During DEWT4 I reached the conclusion that there are different learning styles, and they have different levels of effectiveness, at least for me. I think it was Alistair Cockburn that triggered the thought with his model on communication effectiveness. I think there are various levels of learning effectiveness related to Cockburn’s communication effectiveness as well. I think the axes for learning styles are the amount of interactivity, and its effectiveness for the student.



Reading

In my past, I received a lot by reading about different models, styles, and models. I learned a lot by engaging with folks afterwards. I also learned a lot by incorporating the thoughts from the books that I read into my daily work.


That said, I think reading about new ideas is a style of self-directed learning that has a role to play. I am heavily engaged with this learning style, and it necessiates a lot of passion, and discipline.


Reading alone does not solve a problem. You still need to incorporate time to deal with the different outside influences. Most of the effective learning will take place while you put down the book, and try to incorporate the various foreign elements that you noticed. At least that has been my experience.


Class-room training

In class-room training, traditional style, there is usually someone that tells you how to do stuff. There is someone that is leading the conversation, and providing you with more directive input. There is still some self-direction involved when it comes to pick the right training course for you; and of course you can reframe and refuse some of the lessons taught to you. The teacher usually does not have a direct feedback when it comes to incorporating the different thoughts into your daily work-life.

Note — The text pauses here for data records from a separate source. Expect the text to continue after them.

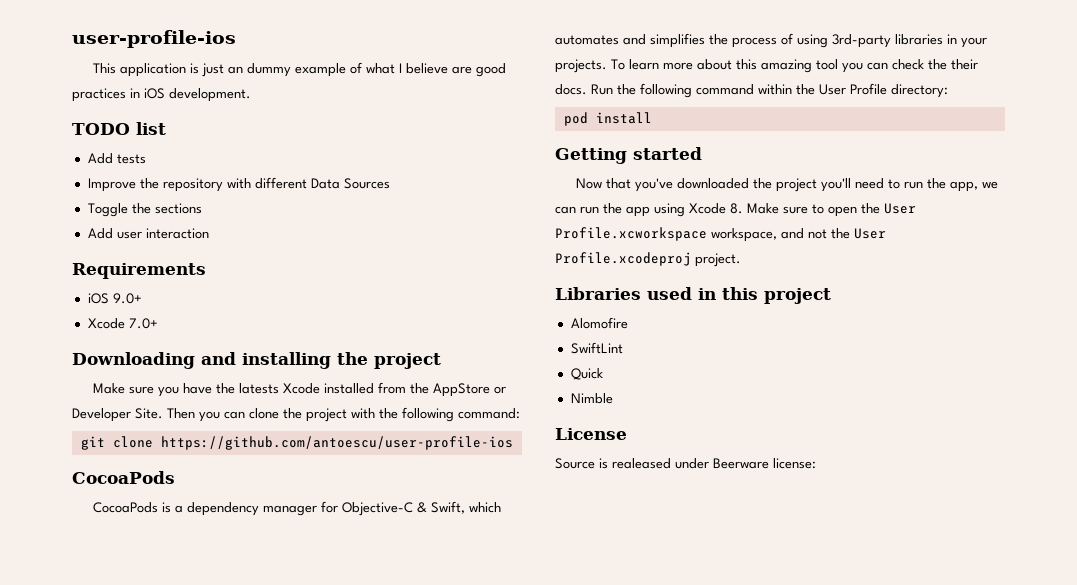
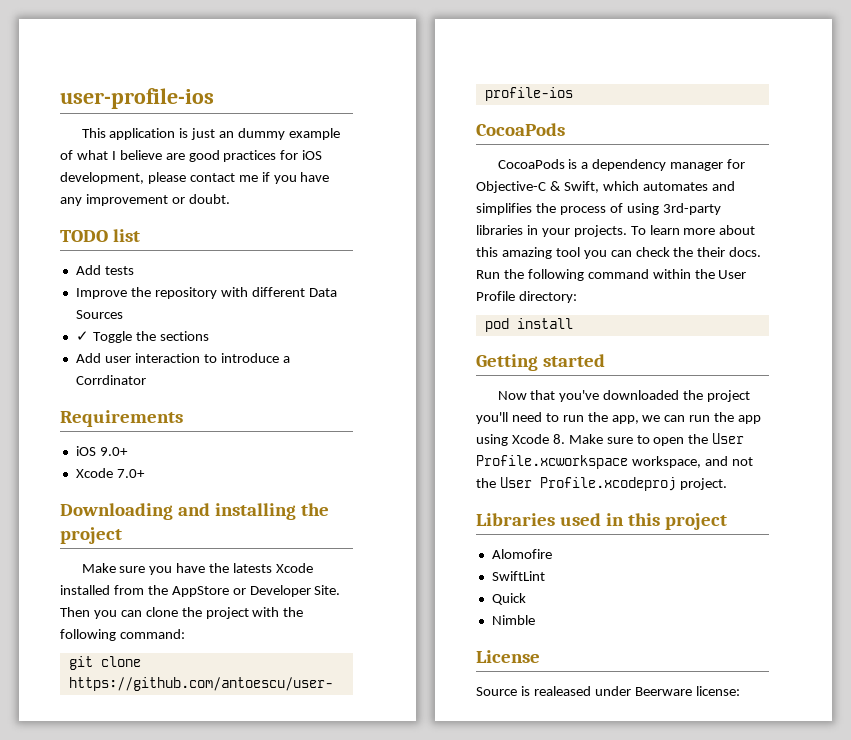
[130,88,251,102] in iOS development. -> [280,150,323,160] [60,172,330,184] [60,194,230,206] for iOS development, please contact me if you have any improvement or doubt.
(390, 183) none -> [75,331,89,341] ✓
(209, 233) none -> [203,353,290,363] [75,375,146,385] to introduce a Corrdinator

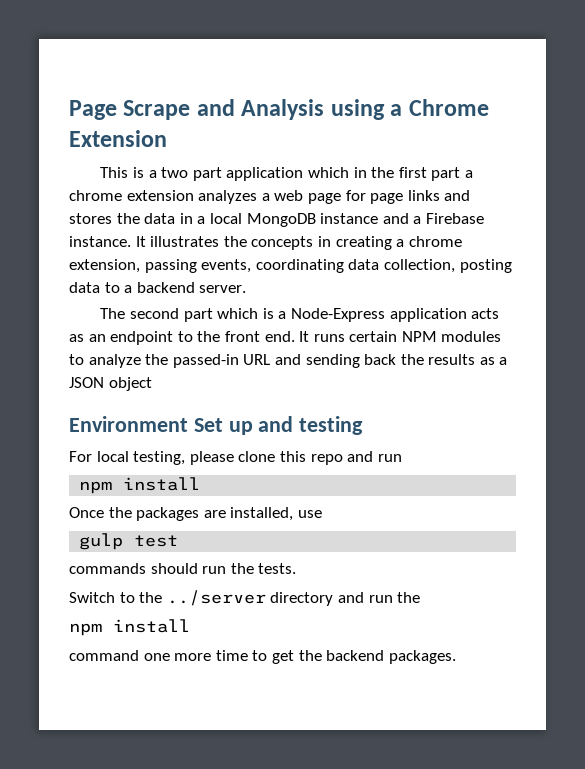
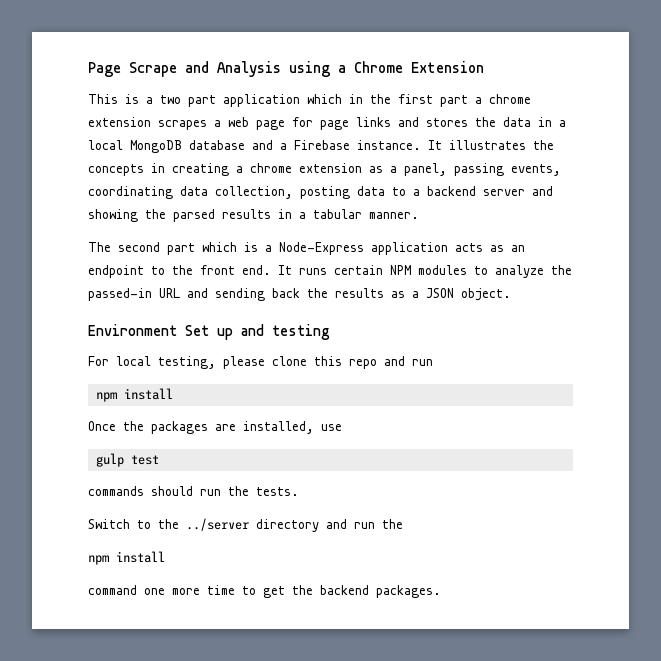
[198,190,258,204] analyzes -> [158,120,207,130] scrapes
[320,213,379,224] instance -> [189,140,245,150] database
[69,259,140,273] extension, -> [299,163,447,176] extension as a panel,
[199,285,247,293] server. -> [483,186,553,196] [88,209,419,222] server and showing the parsed results in a tabular manner.
[108,377,152,391] object -> [461,288,511,301] object.

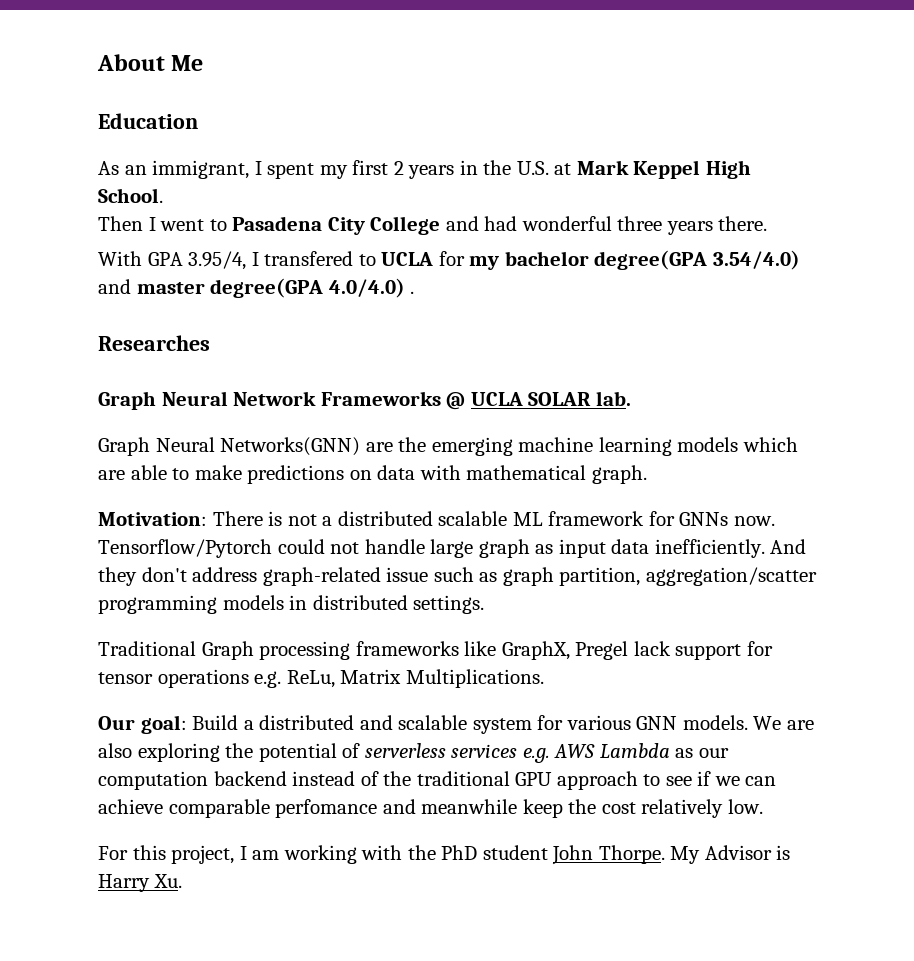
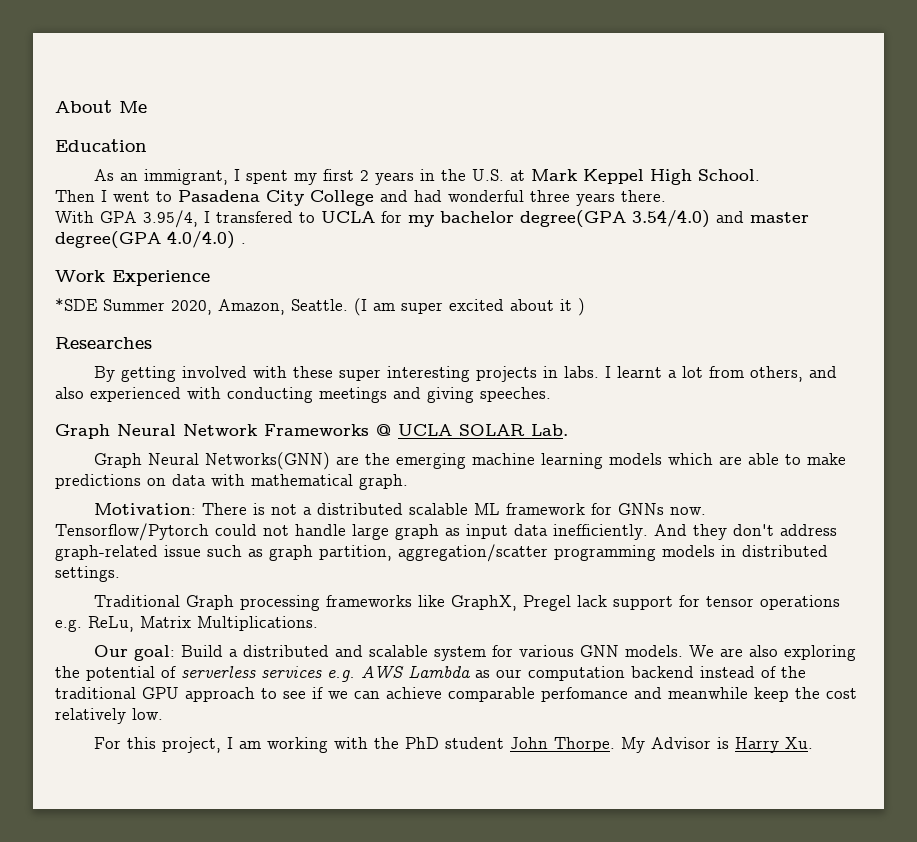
[98,335,210,351] Researches -> [55,270,210,286] [55,298,585,316] [55,337,152,349] [93,366,837,382] [55,387,551,403] Work Experience // *SDE Summer 2020, Amazon, Seattle. (I am super excited about it ) // Researches // By getting involved with these super interesting projects in labs. I learnt a lot from others, and also experienced with conducting meetings and giving speeches.
[595,391,631,406] lab. -> [531,424,568,436] Lab.

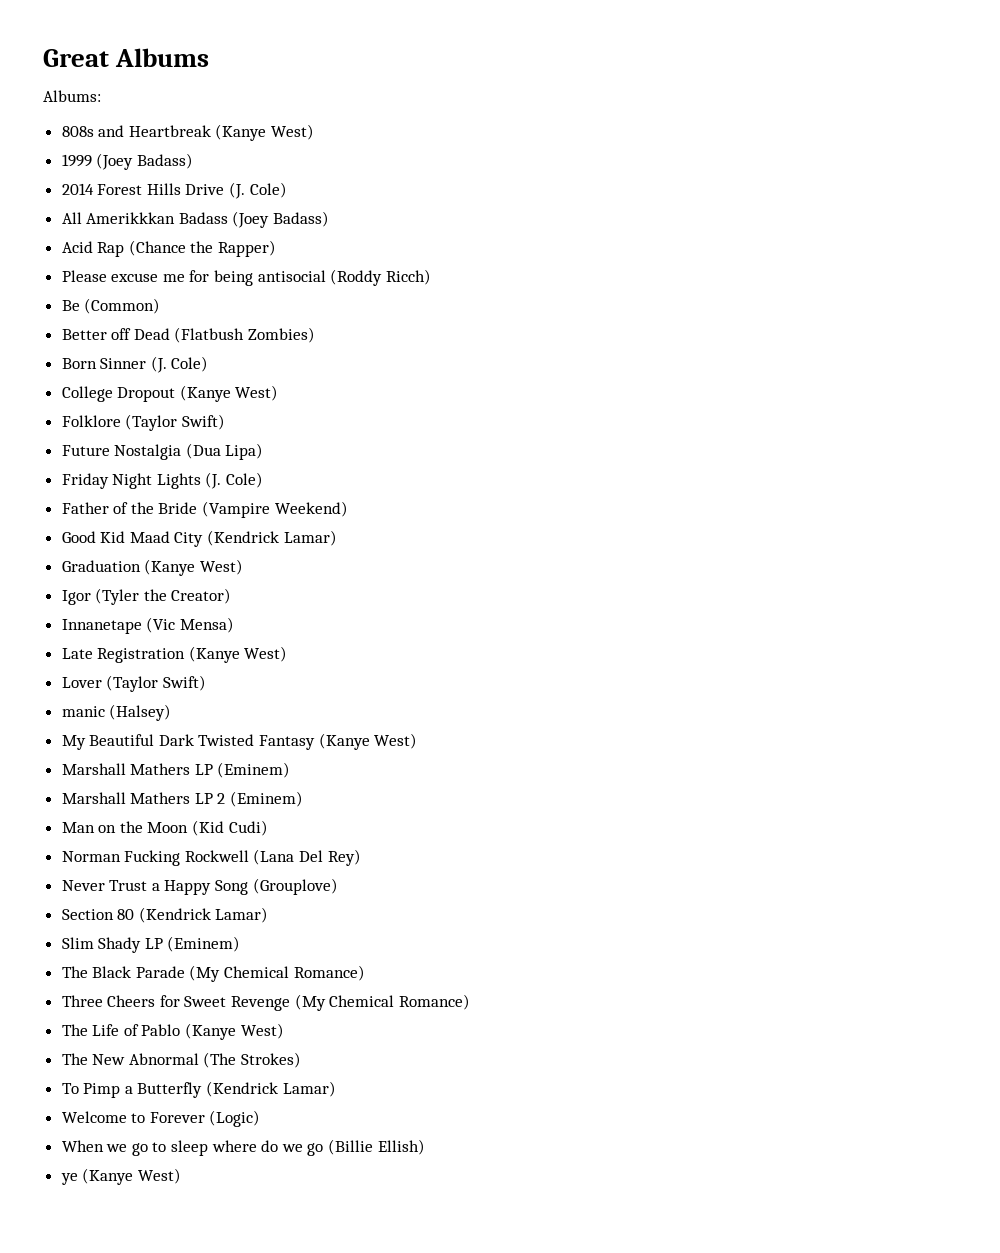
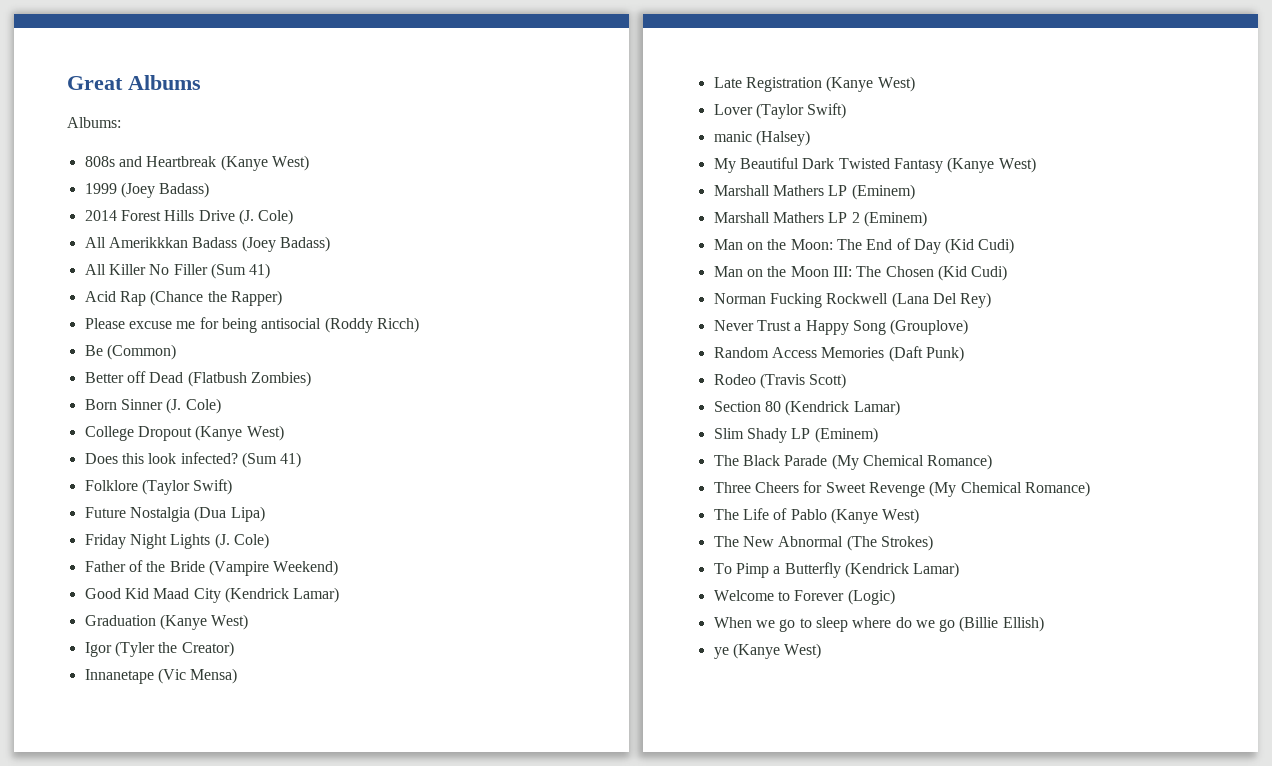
(330, 219) none -> [84,263,271,279] // All Killer No Filler (Sum 41)
(279, 393) none -> [84,452,302,468] // Does this look infected? (Sum 41)
(304, 799) none -> [713,238,1015,254] // Man on the Moon: The End of Day (Kid Cudi)
(189, 827) none -> [832,266,934,277] III: The Chosen
(338, 886) none -> [713,346,964,362] [713,373,847,389] // Random Access Memories (Daft Punk) // Rodeo (Travis Scott)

Training effectiveness can suffer a bit here when it comes to pick the training course to attend to, and which ideas you are going to follow up on, and try to integrate into your daily life. Usually the trainer will be gone for the integration part, and at times the trainer will also be missing for the selection of ideas to follow up onto. This is unfortunately as so much intangible and tacit knowledge is not transported between the trainer with the experience and the student that should be seeking that knowledge. On the other hand it may work for folks that are able to learn from distinct impulses alone.


Experiential Learning

Rather than having someone tell me what to do in my daily work, there are other training formats rising up right now. Training from the back of the room, simulations, and experiential learning build upon students experiencing how the learning objective translates into their daily business. The learning effectiveness is a different one for these learning styles.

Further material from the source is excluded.